1996-small_fuchs.jpgOver the course of this week, I'll be asking some health-care experts what they'd like Santa to add to the bill during conference committee, and publishing their responses on the blog. Our next payer is Victor Fuchs, the Henry J. Kaiser Jr. Professor of Economics and of Health Research and Policy, emeritus, at Stanford. Fuchs is a member of the Institute of Medicine and was president in 1995, and a distinguished fellow of the American Economic Association.

I would opt for passage of the Wyden-Collins Amendment, which provides vouchers as a new voluntary option for employers and employees to purchase health insurance through the health insurance exchanges. Inclusion of the Wyden-Collins Amendment in the final health bill would strengthen the reform effort in several ways:

1. The employer would save a 6 or 7 percent broker's fee plus internal administrative costs.
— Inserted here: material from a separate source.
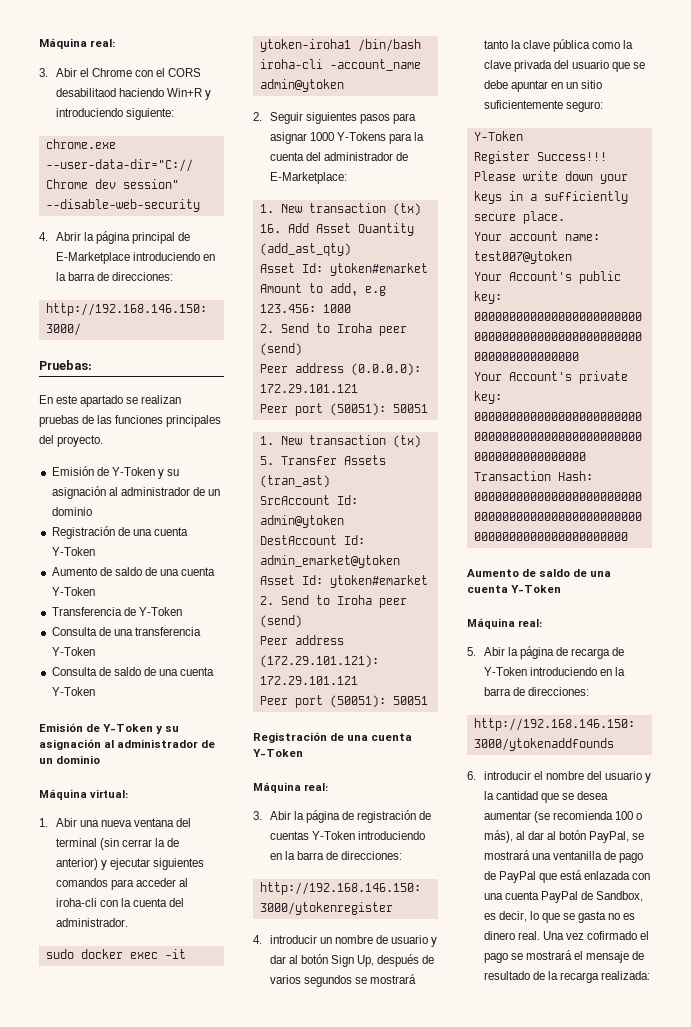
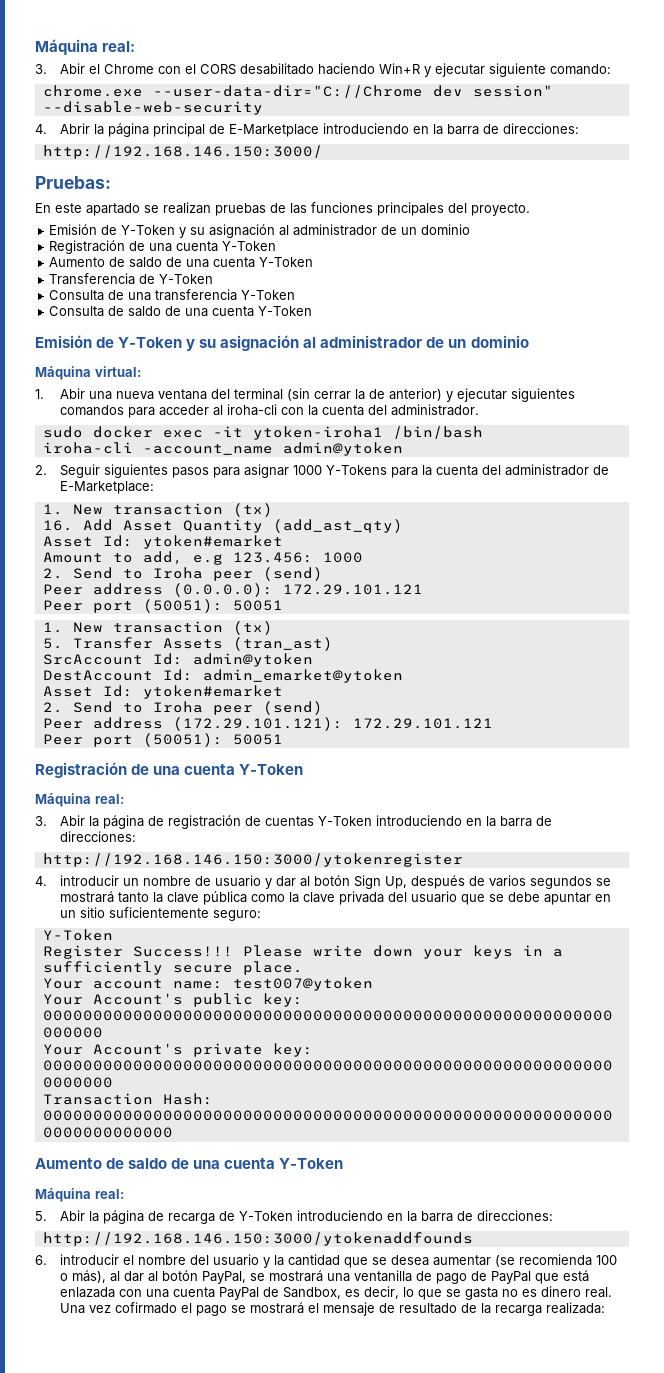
- 3. Abir el Chrome con el CORS desabilitaod haciendo Win+R y introduciendo siguiente:
+ 3. Abir el Chrome con el CORS desabilitado haciendo Win+R y ejecutar siguiente comando:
2. The employees would have a wider choice of plans and would be free to switch employment without having to change health insurance.

3. The insurance exchanges would work more effectively and efficiently because they would have many more participants.

The key to the success of this arrangement is a well-functioning risk-adjustment system to protect insurance companies against adverse selection. Given such a system, the voluntary option to allow employed persons to use the insurance exchanges is winner all around. (Except the brokers.)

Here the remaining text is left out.